Exercise aim: Using the material below, return exactly the lines between the one holding "[277,107,359,119] accreditaiton, ->" and the one holding "(772, 313) none", inclusive, and no others.

Information supplied:
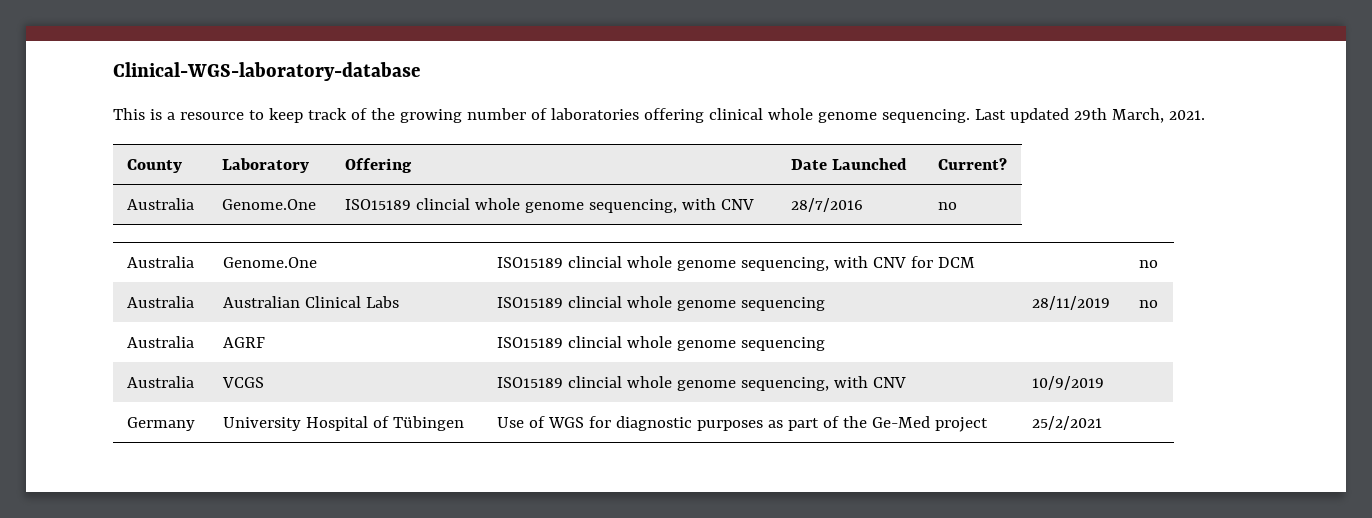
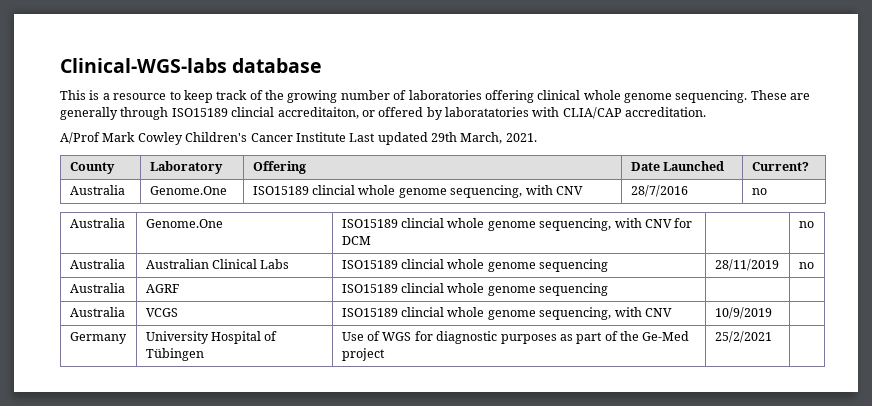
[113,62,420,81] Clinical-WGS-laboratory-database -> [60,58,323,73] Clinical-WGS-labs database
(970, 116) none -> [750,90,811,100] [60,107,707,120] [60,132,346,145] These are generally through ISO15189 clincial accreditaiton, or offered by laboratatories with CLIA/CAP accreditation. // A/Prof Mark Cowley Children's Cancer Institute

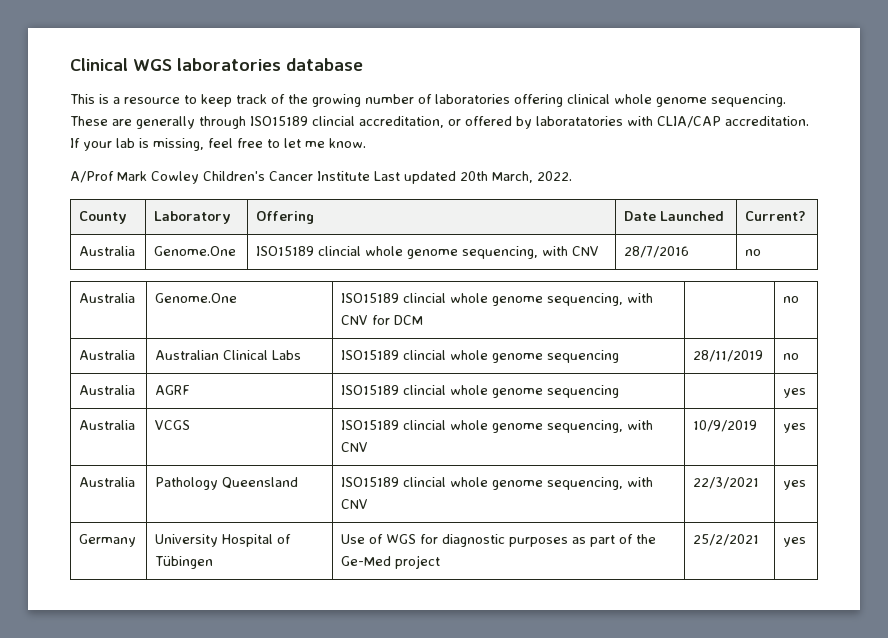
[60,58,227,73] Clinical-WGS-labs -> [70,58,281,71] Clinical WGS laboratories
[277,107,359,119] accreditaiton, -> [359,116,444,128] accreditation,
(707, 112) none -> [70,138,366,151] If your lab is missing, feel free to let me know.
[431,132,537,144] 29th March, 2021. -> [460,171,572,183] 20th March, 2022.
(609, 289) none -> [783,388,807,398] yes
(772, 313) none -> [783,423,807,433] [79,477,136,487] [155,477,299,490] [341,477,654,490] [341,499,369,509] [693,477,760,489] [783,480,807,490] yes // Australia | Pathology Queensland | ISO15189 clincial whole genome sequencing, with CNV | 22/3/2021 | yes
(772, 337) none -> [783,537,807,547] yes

Exercise response:
[277,107,359,119] accreditaiton, -> [359,116,444,128] accreditation,
(707, 112) none -> [70,138,366,151] If your lab is missing, feel free to let me know.
[431,132,537,144] 29th March, 2021. -> [460,171,572,183] 20th March, 2022.
(609, 289) none -> [783,388,807,398] yes
(772, 313) none -> [783,423,807,433] [79,477,136,487] [155,477,299,490] [341,477,654,490] [341,499,369,509] [693,477,760,489] [783,480,807,490] yes // Australia | Pathology Queensland | ISO15189 clincial whole genome sequencing, with CNV | 22/3/2021 | yes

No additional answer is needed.